Data excerpts
- Opening Delimiter -
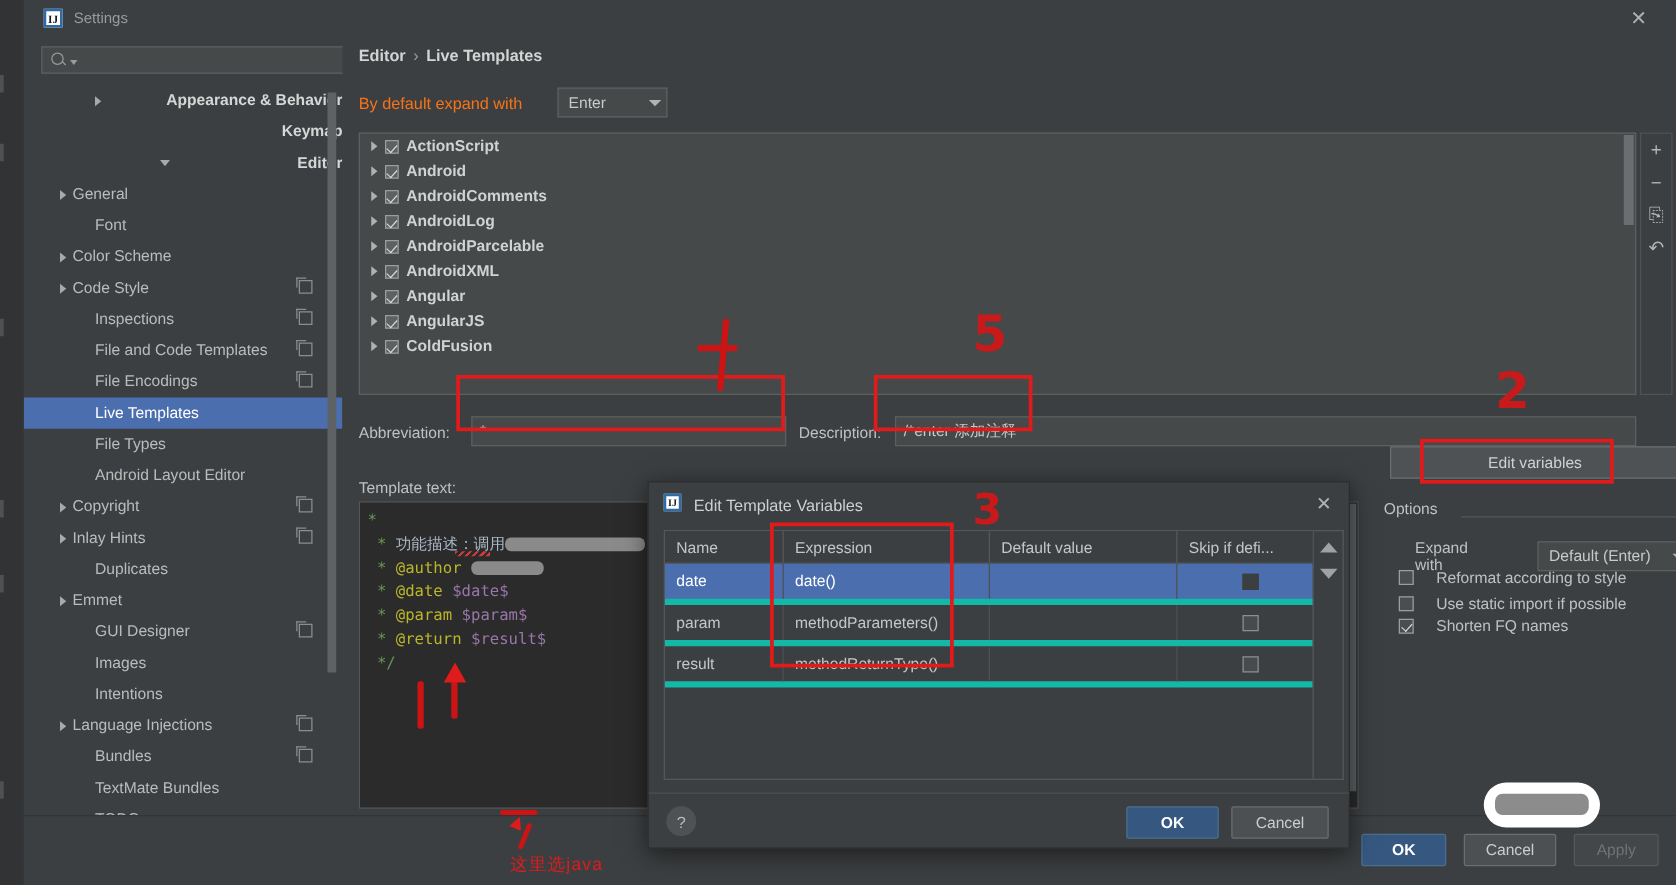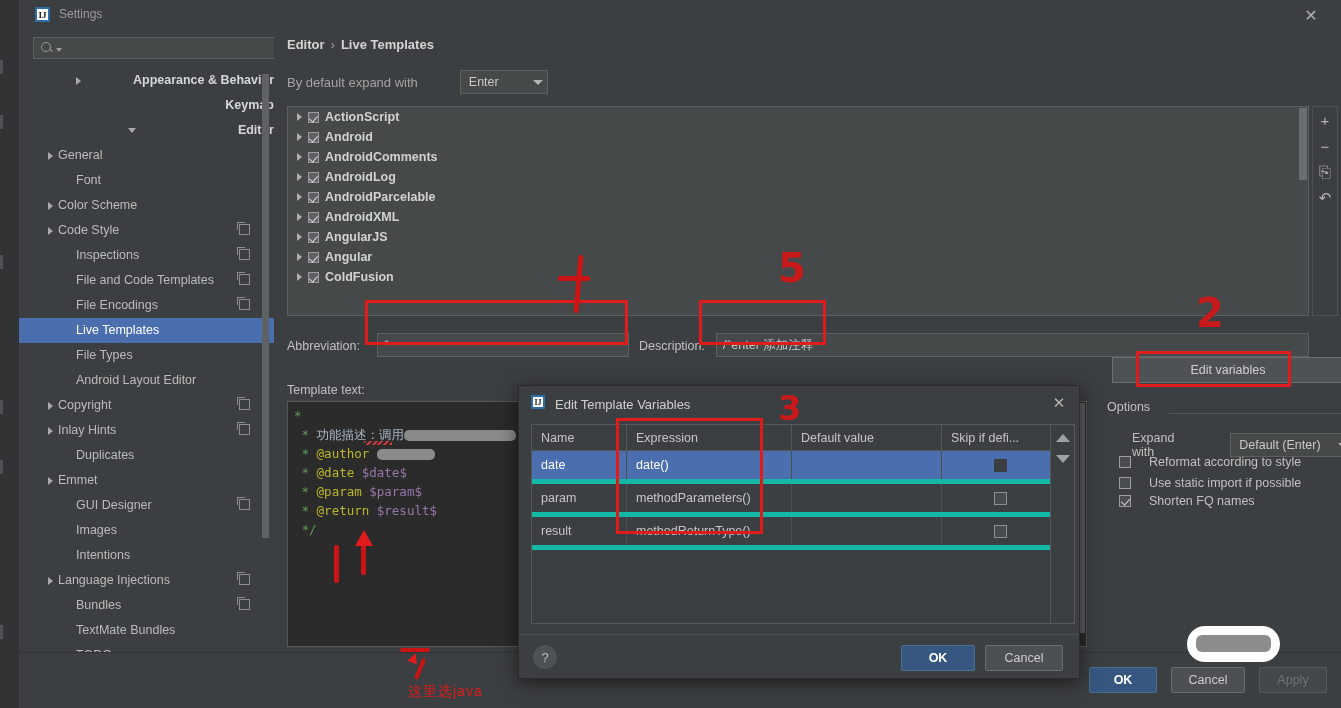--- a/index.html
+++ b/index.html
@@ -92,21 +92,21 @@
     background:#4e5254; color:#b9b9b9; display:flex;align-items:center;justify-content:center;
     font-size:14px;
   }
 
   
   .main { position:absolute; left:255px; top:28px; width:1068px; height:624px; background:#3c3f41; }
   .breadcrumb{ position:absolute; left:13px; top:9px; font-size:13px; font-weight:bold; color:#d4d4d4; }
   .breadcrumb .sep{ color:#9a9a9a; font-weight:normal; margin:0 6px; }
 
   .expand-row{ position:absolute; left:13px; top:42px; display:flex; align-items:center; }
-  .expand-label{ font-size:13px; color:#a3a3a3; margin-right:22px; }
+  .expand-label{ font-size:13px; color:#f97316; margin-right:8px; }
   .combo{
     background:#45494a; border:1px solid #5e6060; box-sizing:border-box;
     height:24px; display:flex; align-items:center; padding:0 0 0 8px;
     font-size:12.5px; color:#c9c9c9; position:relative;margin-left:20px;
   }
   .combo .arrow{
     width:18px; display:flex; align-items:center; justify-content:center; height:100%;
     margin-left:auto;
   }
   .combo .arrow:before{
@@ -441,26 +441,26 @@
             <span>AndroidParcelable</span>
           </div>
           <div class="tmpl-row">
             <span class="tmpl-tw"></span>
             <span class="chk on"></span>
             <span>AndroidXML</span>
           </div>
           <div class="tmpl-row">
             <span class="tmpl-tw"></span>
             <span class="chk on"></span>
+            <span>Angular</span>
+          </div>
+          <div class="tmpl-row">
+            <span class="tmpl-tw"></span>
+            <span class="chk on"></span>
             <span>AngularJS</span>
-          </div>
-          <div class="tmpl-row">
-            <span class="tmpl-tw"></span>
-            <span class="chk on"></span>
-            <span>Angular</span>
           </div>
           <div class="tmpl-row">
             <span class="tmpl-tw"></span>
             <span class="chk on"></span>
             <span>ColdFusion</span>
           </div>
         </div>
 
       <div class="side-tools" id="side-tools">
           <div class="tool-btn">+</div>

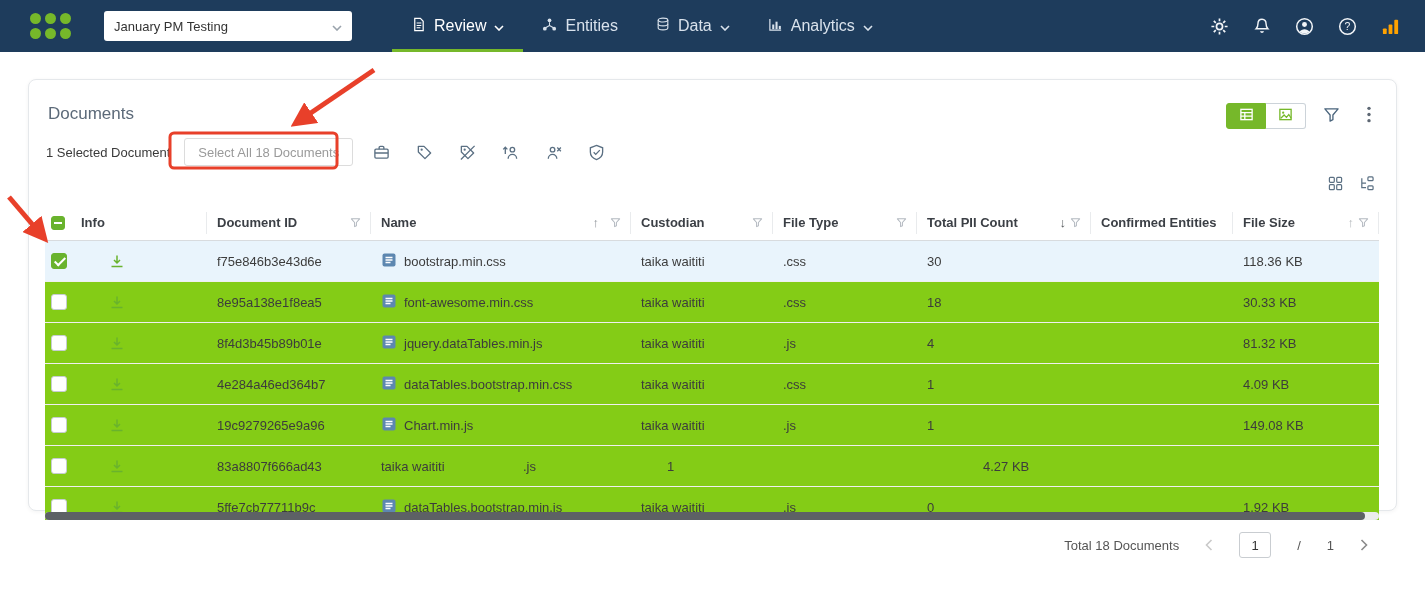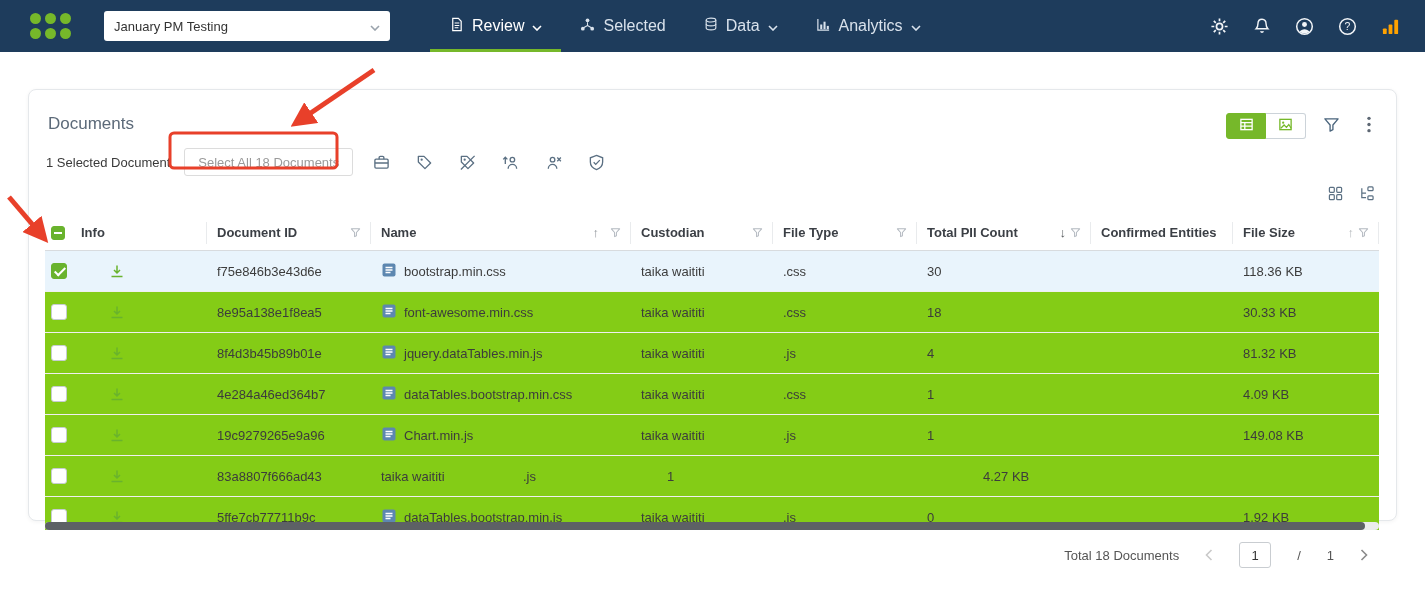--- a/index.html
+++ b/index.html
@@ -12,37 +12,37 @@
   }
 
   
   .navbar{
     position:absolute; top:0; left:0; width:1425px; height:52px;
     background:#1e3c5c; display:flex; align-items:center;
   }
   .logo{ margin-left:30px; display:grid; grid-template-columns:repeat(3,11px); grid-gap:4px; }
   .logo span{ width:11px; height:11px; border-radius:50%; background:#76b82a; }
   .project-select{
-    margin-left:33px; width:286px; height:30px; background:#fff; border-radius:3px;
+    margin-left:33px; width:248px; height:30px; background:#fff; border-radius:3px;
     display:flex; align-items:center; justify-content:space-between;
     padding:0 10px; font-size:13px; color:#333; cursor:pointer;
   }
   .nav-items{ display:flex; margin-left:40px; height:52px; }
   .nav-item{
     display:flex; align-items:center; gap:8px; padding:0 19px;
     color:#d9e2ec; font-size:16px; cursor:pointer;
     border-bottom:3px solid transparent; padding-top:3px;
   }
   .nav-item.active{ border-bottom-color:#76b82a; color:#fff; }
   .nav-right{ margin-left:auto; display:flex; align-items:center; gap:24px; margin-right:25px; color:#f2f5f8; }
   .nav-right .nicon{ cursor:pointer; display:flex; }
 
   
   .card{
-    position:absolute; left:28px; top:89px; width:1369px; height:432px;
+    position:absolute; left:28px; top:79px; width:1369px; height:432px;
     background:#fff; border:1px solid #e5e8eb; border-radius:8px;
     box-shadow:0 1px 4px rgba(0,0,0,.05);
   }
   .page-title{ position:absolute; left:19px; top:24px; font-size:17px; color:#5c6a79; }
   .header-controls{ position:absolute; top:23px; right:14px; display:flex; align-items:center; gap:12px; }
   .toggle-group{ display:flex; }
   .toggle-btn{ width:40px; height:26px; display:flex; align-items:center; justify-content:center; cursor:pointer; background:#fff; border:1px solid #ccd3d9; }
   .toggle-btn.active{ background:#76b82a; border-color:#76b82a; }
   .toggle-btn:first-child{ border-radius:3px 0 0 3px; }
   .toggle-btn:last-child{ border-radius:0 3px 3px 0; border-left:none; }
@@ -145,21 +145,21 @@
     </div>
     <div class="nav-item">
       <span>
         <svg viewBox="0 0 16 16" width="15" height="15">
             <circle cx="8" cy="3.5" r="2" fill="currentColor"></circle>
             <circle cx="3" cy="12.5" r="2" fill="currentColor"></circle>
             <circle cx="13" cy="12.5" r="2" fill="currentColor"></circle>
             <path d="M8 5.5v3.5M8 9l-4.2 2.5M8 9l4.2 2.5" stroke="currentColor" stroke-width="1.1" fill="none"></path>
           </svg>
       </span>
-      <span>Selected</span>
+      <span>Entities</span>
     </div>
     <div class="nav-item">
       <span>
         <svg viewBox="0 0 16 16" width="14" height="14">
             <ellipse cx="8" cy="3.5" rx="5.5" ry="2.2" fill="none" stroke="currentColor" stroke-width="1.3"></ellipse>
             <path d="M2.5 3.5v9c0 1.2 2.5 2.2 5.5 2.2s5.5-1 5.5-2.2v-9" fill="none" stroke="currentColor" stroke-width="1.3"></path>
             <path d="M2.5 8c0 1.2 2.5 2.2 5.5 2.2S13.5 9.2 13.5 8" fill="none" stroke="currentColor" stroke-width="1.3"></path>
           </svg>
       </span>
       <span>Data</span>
- Closing Delimiter -
The records above are to be repeated exactly, apart from their pictures.

• _Finished task_
--- a/index.html
+++ b/index.html
@@ -92,21 +92,21 @@
     background:#4e5254; color:#b9b9b9; display:flex;align-items:center;justify-content:center;
     font-size:14px;
   }
 
   
   .main { position:absolute; left:255px; top:28px; width:1068px; height:624px; background:#3c3f41; }
   .breadcrumb{ position:absolute; left:13px; top:9px; font-size:13px; font-weight:bold; color:#d4d4d4; }
   .breadcrumb .sep{ color:#9a9a9a; font-weight:normal; margin:0 6px; }
 
   .expand-row{ position:absolute; left:13px; top:42px; display:flex; align-items:center; }
-  .expand-label{ font-size:13px; color:#a3a3a3; margin-right:22px; }
+  .expand-label{ font-size:13px; color:#f97316; margin-right:8px; }
   .combo{
     background:#45494a; border:1px solid #5e6060; box-sizing:border-box;
     height:24px; display:flex; align-items:center; padding:0 0 0 8px;
     font-size:12.5px; color:#c9c9c9; position:relative;margin-left:20px;
   }
   .combo .arrow{
     width:18px; display:flex; align-items:center; justify-content:center; height:100%;
     margin-left:auto;
   }
   .combo .arrow:before{
@@ -441,26 +441,26 @@
             <span>AndroidParcelable</span>
           </div>
           <div class="tmpl-row">
             <span class="tmpl-tw"></span>
             <span class="chk on"></span>
             <span>AndroidXML</span>
           </div>
           <div class="tmpl-row">
             <span class="tmpl-tw"></span>
             <span class="chk on"></span>
+            <span>Angular</span>
+          </div>
+          <div class="tmpl-row">
+            <span class="tmpl-tw"></span>
+            <span class="chk on"></span>
             <span>AngularJS</span>
-          </div>
-          <div class="tmpl-row">
-            <span class="tmpl-tw"></span>
-            <span class="chk on"></span>
-            <span>Angular</span>
           </div>
           <div class="tmpl-row">
             <span class="tmpl-tw"></span>
             <span class="chk on"></span>
             <span>ColdFusion</span>
           </div>
         </div>
 
       <div class="side-tools" id="side-tools">
           <div class="tool-btn">+</div>

--- a/index.html
+++ b/index.html
@@ -12,37 +12,37 @@
   }
 
   
   .navbar{
     position:absolute; top:0; left:0; width:1425px; height:52px;
     background:#1e3c5c; display:flex; align-items:center;
   }
   .logo{ margin-left:30px; display:grid; grid-template-columns:repeat(3,11px); grid-gap:4px; }
   .logo span{ width:11px; height:11px; border-radius:50%; background:#76b82a; }
   .project-select{
-    margin-left:33px; width:286px; height:30px; background:#fff; border-radius:3px;
+    margin-left:33px; width:248px; height:30px; background:#fff; border-radius:3px;
     display:flex; align-items:center; justify-content:space-between;
     padding:0 10px; font-size:13px; color:#333; cursor:pointer;
   }
   .nav-items{ display:flex; margin-left:40px; height:52px; }
   .nav-item{
     display:flex; align-items:center; gap:8px; padding:0 19px;
     color:#d9e2ec; font-size:16px; cursor:pointer;
     border-bottom:3px solid transparent; padding-top:3px;
   }
   .nav-item.active{ border-bottom-color:#76b82a; color:#fff; }
   .nav-right{ margin-left:auto; display:flex; align-items:center; gap:24px; margin-right:25px; color:#f2f5f8; }
   .nav-right .nicon{ cursor:pointer; display:flex; }
 
   
   .card{
-    position:absolute; left:28px; top:89px; width:1369px; height:432px;
+    position:absolute; left:28px; top:79px; width:1369px; height:432px;
     background:#fff; border:1px solid #e5e8eb; border-radius:8px;
     box-shadow:0 1px 4px rgba(0,0,0,.05);
   }
   .page-title{ position:absolute; left:19px; top:24px; font-size:17px; color:#5c6a79; }
   .header-controls{ position:absolute; top:23px; right:14px; display:flex; align-items:center; gap:12px; }
   .toggle-group{ display:flex; }
   .toggle-btn{ width:40px; height:26px; display:flex; align-items:center; justify-content:center; cursor:pointer; background:#fff; border:1px solid #ccd3d9; }
   .toggle-btn.active{ background:#76b82a; border-color:#76b82a; }
   .toggle-btn:first-child{ border-radius:3px 0 0 3px; }
   .toggle-btn:last-child{ border-radius:0 3px 3px 0; border-left:none; }
@@ -145,21 +145,21 @@
     </div>
     <div class="nav-item">
       <span>
         <svg viewBox="0 0 16 16" width="15" height="15">
             <circle cx="8" cy="3.5" r="2" fill="currentColor"></circle>
             <circle cx="3" cy="12.5" r="2" fill="currentColor"></circle>
             <circle cx="13" cy="12.5" r="2" fill="currentColor"></circle>
             <path d="M8 5.5v3.5M8 9l-4.2 2.5M8 9l4.2 2.5" stroke="currentColor" stroke-width="1.1" fill="none"></path>
           </svg>
       </span>
-      <span>Selected</span>
+      <span>Entities</span>
     </div>
     <div class="nav-item">
       <span>
         <svg viewBox="0 0 16 16" width="14" height="14">
             <ellipse cx="8" cy="3.5" rx="5.5" ry="2.2" fill="none" stroke="currentColor" stroke-width="1.3"></ellipse>
             <path d="M2.5 3.5v9c0 1.2 2.5 2.2 5.5 2.2s5.5-1 5.5-2.2v-9" fill="none" stroke="currentColor" stroke-width="1.3"></path>
             <path d="M2.5 8c0 1.2 2.5 2.2 5.5 2.2S13.5 9.2 13.5 8" fill="none" stroke="currentColor" stroke-width="1.3"></path>
           </svg>
       </span>
       <span>Data</span>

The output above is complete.